Le précurseur de ce projet était MAN, qui a ouvert son Digital Hub dès 2018. A l'époque, la motivation centrale était avant tout de réduire les coûts. En l'espace de quelques années, le site s'est toutefois transformé de banc de programmation en hotspot d'insourcing. Cela n'était pas seulement dû aux conditions idéales de Lisbonne, mais aussi au désir et à la nécessité ressentis par Volkswagen d'avoir plus de contrôle sur son propre environnement IT. « Nous avions parfois l'impression de ne plus vraiment savoir ce que faisait l'informatique », explique Felix Krüger. Au lieu de laisser des partenaires externes développer des concepts que d'autres prestataires exécutent ensuite, Volkswagen voulait reprendre en main une plus grande partie de ses processus - également pour pouvoir mieux évaluer les solutions informatiques.

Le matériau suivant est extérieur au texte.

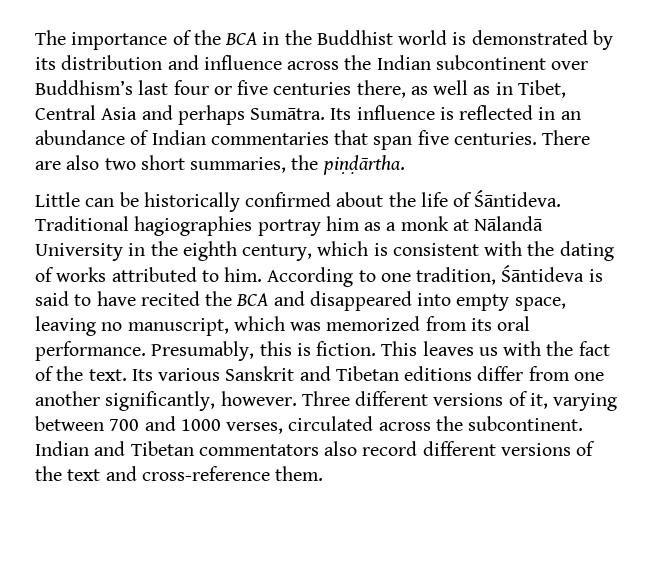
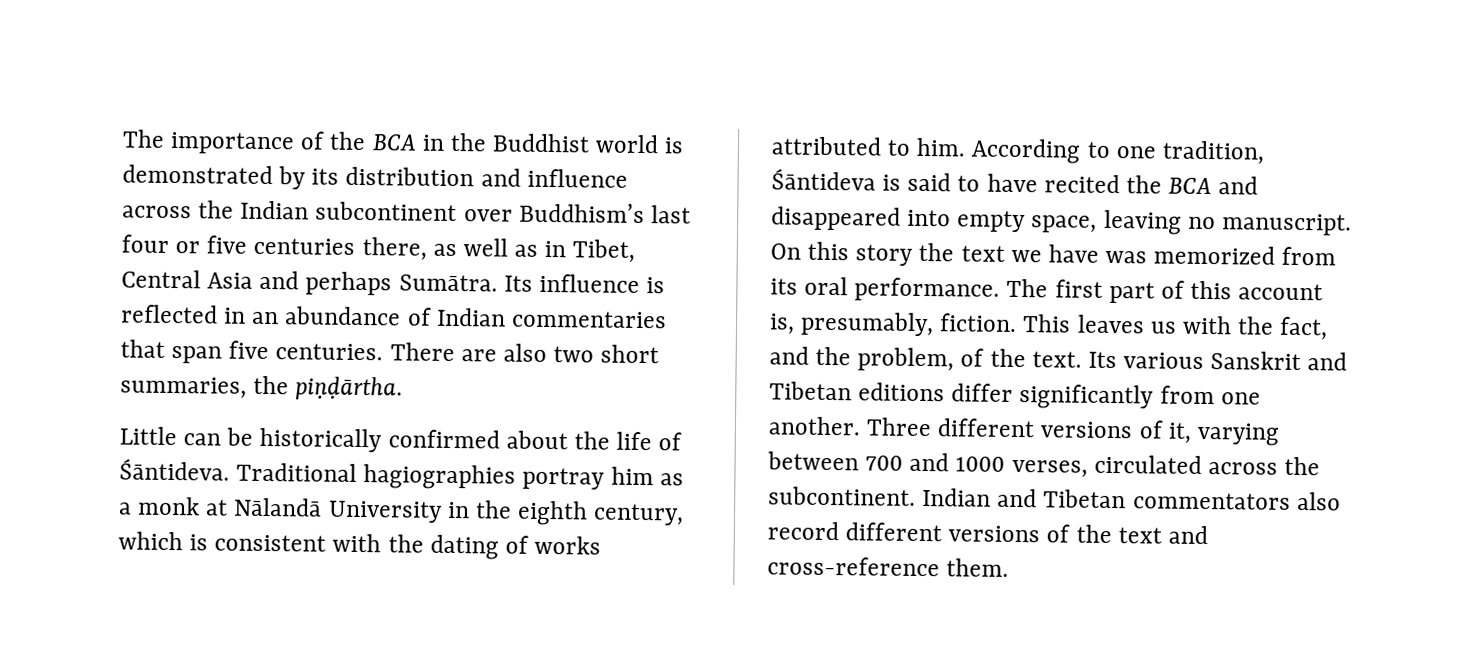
- According to one tradition, Śāntideva is said to have recited the BCA and disappeared into empty space, leaving no manuscript, which was memorized from its oral performance.
+ According to one tradition, Śāntideva is said to have recited the BCA and disappeared into empty space, leaving no manuscript. On this story the text we have was memorized from its oral performance.
- Presumably, this is fiction.
+ The first part of this account is, presumably, fiction.
- This leaves us with the fact of the text.
+ This leaves us with the fact, and the problem, of the text.
- Its various Sanskrit and Tibetan editions differ from one another significantly, however.
+ Its various Sanskrit and Tibetan editions differ significantly from one another.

Accompagner l'internationalisation

Et pour cette stratégie 'back-to-tech', Lisbonne s'est avéré être le lieu idéal. « Les gens ici veulent créer de la valeur - et ils veulent comprendre pourquoi ils font telle ou telle chose », explique Jan-Hendrik Jagla. « En fin de compte, il s'agit de soutenir l'entreprise sur un large front ».

L'adaptation à l'environnement international a demandé du temps et des efforts. Au début, les employés de MAN à Munich avaient parfois du mal à parler (au moins) régulièrement anglais. Afin d'assouplir quelque peu le terrain, Volkswagen a engagé des 'Agile Enabler' et a investi considérablement dans des cours de langue.


Felix Krueger, directeur général de Volkswagen Digital Solutions Lisbonne : « le Covid nous a aidés. D'un coup, ça n'avait plus d'importance qu'un collègue soit à Munich ou à Lisbonne ». (Photo : Jan Waßmuth)

Le renoncement aux sempiternelles économies sur les postes budgétaires les plus classiques ne s'est pas non plus fait sans résistance, souligne Felix Krüger : « Voyager le moins possible, par exemple, n'est pas une bonne idée dans la phase de démarrage d'un tel projet, car l'interaction entre les équipes est alors le facteur le plus important » pour la réussite du projet.

Lutter contre le turnover

En 2020, VWDS à Lisbonne comptait environ 300 personnes, puis la pandémie est arrivée. « Au fond, le Covid nous a aidés, explique Felix Krüger. Parce que tout d'un coup, ça n'avait plus d'importance qu'un collègue soit à Munich ou à Lisbonne ».

Dans la période qui a suivi, le site est devenu le point focal de nombreuses départements et projets du groupe. Il s'est développé dans de nombreux domaines d'activité et s'est occupé, par exemple, de projets cloud ou SAP. Mais la croissance et le succès ont également contraint le site à se transformer. VWDS est sorti de son rôle de start-up interne et a dû en partie mieux se structurer, par exemple en ce qui concerne les frais de déplacement.

Cette transformation a également entraîné une augmentation considérable du turnover, le taux de rotation du personnel atteignant à un moment donné 20 %, contre 3 % chez MAN à Munich. Un concurrent américain voisin offrait parfois des salaires nettement plus élevés et débauchait ainsi de nombreuses personnes.


Jan-Hendrik Jagla, directeur du développement logiciel de Volkswagen Digital Solutions Lisbonne : « les gens ici veulent comprendre pourquoi ils font telle ou telle chose ». (Photo : Jan Waßmuth)

VWDS a réagi avec des avantages spéciaux accordés à ses collaborateurs, comme une assurance maladie de haute qualité s'étendant à la famille du collaborateur et un bureau à domicile parfaitement équipé techniquement.

De prestataire à Product Owner

Aujourd'hui, le taux de rotation du personnel est d'environ 11%. Et selon Jan-Hendrik Jagla, directeur du développement logiciel à Lisbonne, cette rotation est aussi utile et permet de bénéficier « régulièrement de nouveaux apports de l'extérieur ».

Après presque six ans, Krüger et Jagla affirment qu'ils sont désormais « là où ils voulaient aller ». Plus réellement un prestataire de services qui met en oeuvre quelque chose sur commande, mais souvent un Product Owner qui développe des solutions complexes pour les opérations de l'entreprise. « Et cela rend nos collaborateurs extrêmement fiers ».
Selon les deux responsables, la valeur de l'implantation pour le groupe réside précisément dans les personnes qui s'y trouvent. Une raison suffisante pour continuer sur cette voie : actuellement, Volkswagen est en train de construire un autre site de nearshore au Portugal, à Porto cette fois.